St. John’s University
In 2008 administrators at St. John’s University in New York City converted twenty full-time contingent positions in its Institute for Core Studies—which comprises the university’s Writing Institute and two other small programs—into tenure-track appointments. Twenty writing teachers and eleven other faculty members were converted; the writing teachers were moved from the English department to the Institute for Core Studies for purposes of the conversion. Faculty at St. John’s, a private institution, are represented in collective bargaining jointly by an AAUP chapter and a freestanding faculty association.
Features of the conversion included the following:
- Tenure criteria are those that had already been in use in one unit of the university, a two-year program called the College of Professional Studies. The criteria require that faculty, in addition to documenting successful teaching, document accomplishments in two of these three areas: publishing, conference presentations, and service.
- The converted teachers were all in their first or second years when the conversion occurred. They are scheduled to be evaluated for tenure seven years after the conversion (not after date of hire), but they can, like other faculty, apply for early tenure review if they desire.
- Once tenured, the converted faculty have only “programmatic tenure”—if their program is discontinued, the administration is not obligated to attempt to relocate them to a place elsewhere in the university.
- The faculty are eligible to participate in universitywide shared governance bodies.

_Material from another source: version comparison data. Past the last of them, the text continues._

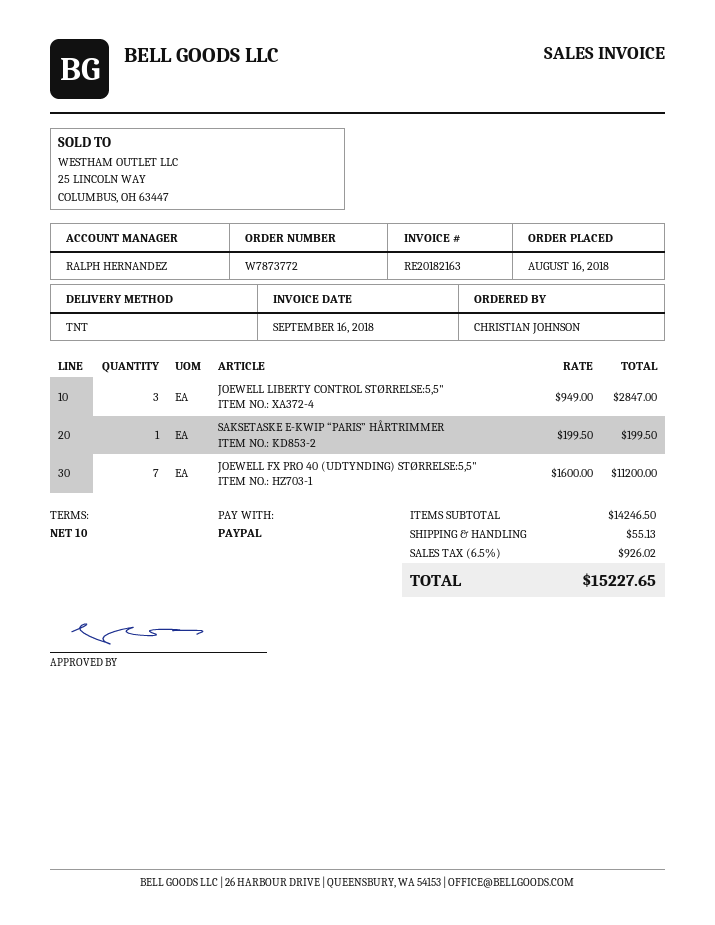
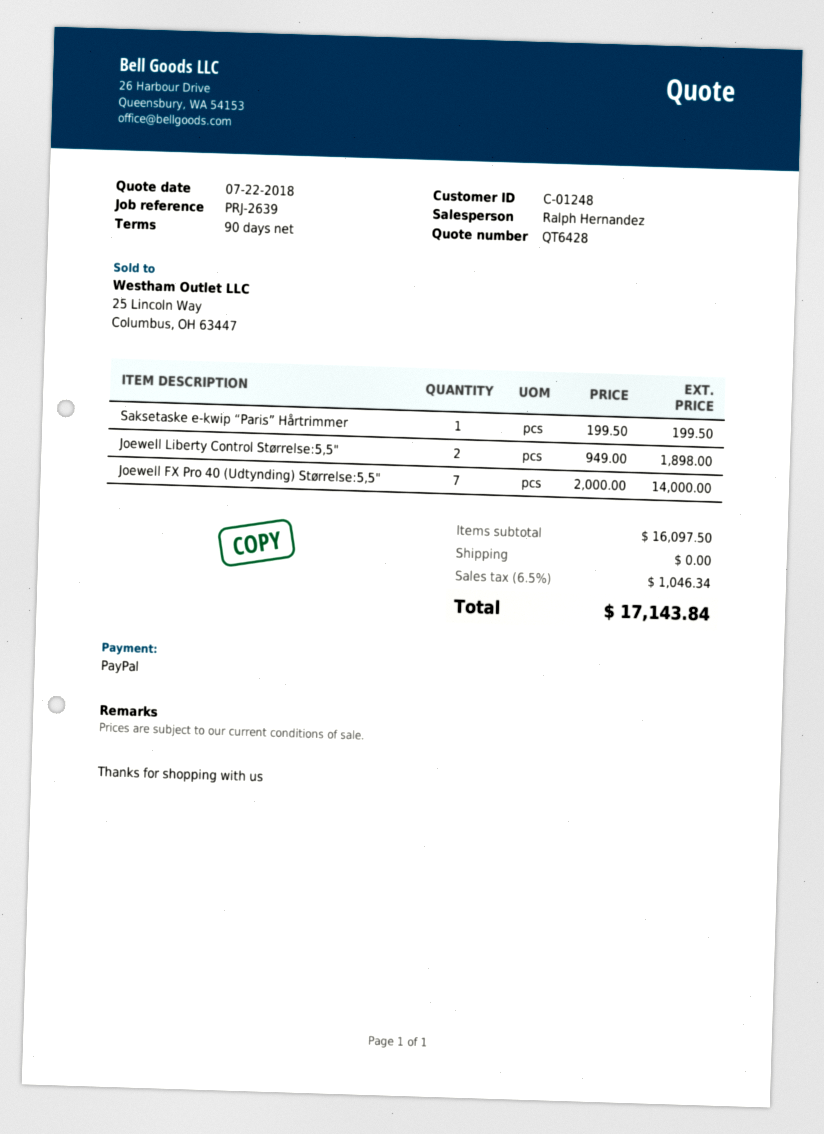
payment terms: 10 days -> 90 days
JOEWELL LIBERTY CONTROL STØRRELSE:5,5": 3 x 949.00 = 2847.00 -> 2 x 949.00 = 1898.00
JOEWELL FX PRO 40 (UDTYNDING) STØRRELSE:5,5": 7 x 1600.00 = 11200.00 -> 7 x 2000.00 = 14000.00
subtotal: 14246.50 -> 16097.50
shipping: 55.13 -> 0.00
tax: 6.5% = 926.02 -> 6.5% = 1046.34
total: 15227.65 -> 17143.84

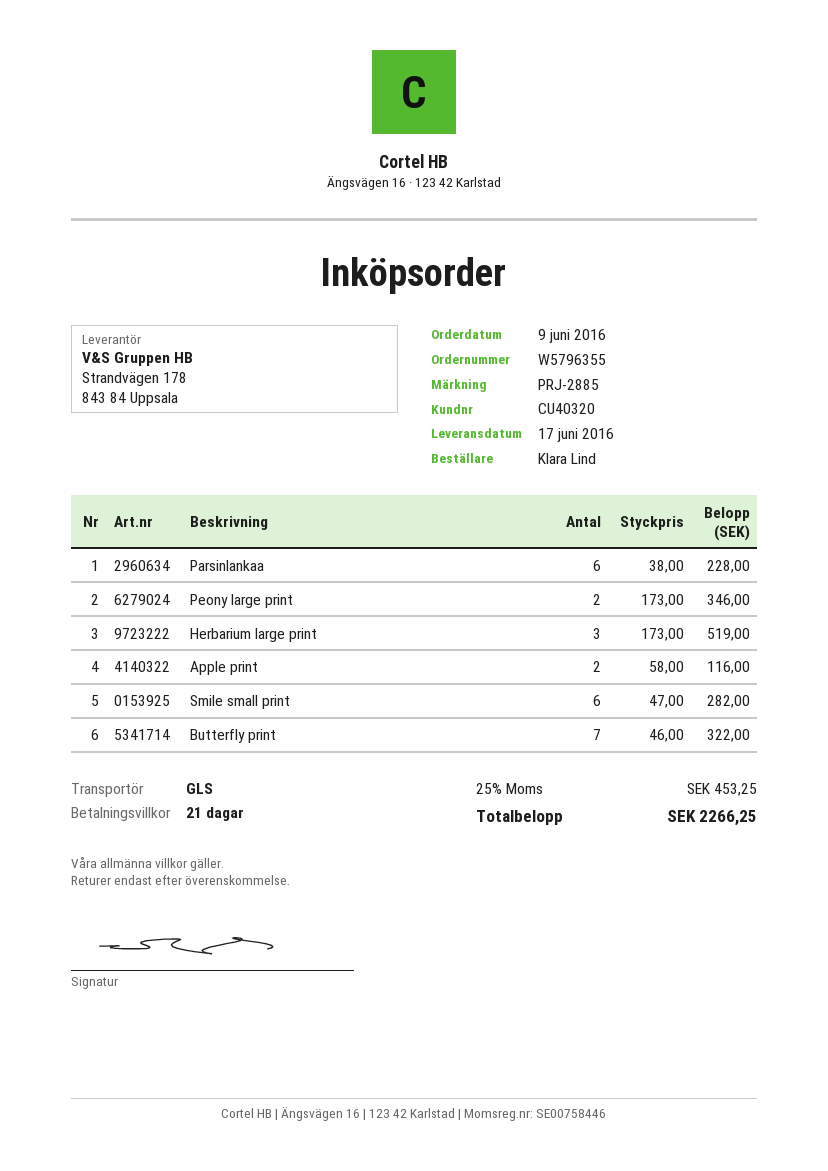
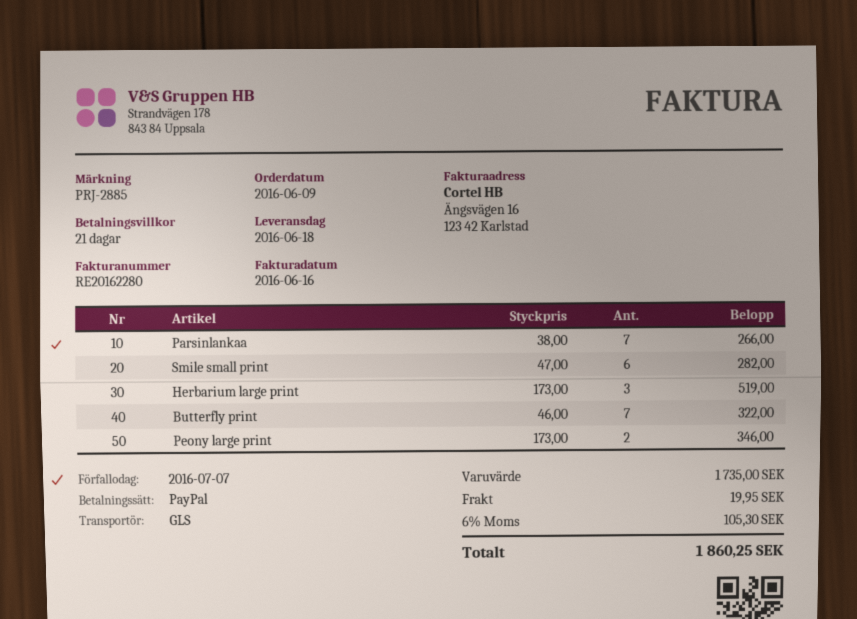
delivery date: 2016-06-17 -> 2016-06-18
Parsinlankaa: 6 x 38.00 = 228.00 -> 7 x 38.00 = 266.00
Apple print: 2 x 58.00 = 116.00 -> none
shipping: none -> 19.95
tax: 25% = 453.25 -> 6% = 105.30
total: 2266.25 -> 1860.25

San Francisco Art Institute
In 2005, after their institution had gone 135 years without a tenure system, the faculty union and the administration of the San Francisco Art Institute agreed to a one-time conversion of “resident faculty” (instructors with two- or three-year contracts) to tenured or tenure-eligible positions in accordance with a formula based on years of service and workload. Prior to the conversion, faculty members had achieved “resident” status by one of two means: (1) teaching a cumulative total of twelve or more contract units at the institute within a four-year period or (2) being appointed by the administration, after having applied for this status, from the ranks of “visiting faculty.”
After the one-time conversion, the institute has continued to hire “visiting faculty,” who are not part of the bargaining unit, on a semester-by-semester basis. Visiting faculty have no role in faculty governance. In February 2009, the institute’s administration announced it would lay off nine tenured faculty members, claiming conditions of financial exigency. The faculty union maintains that this unilateral action violates the collective bargaining agreement and is designed to dismantle the tenure system previously negotiated.
Features of the conversion included the following:
- Under the conversion plan, resident faculty with specific guaranteed loads of between three and six units per year were granted tenure and assigned a rank of associate or full professor.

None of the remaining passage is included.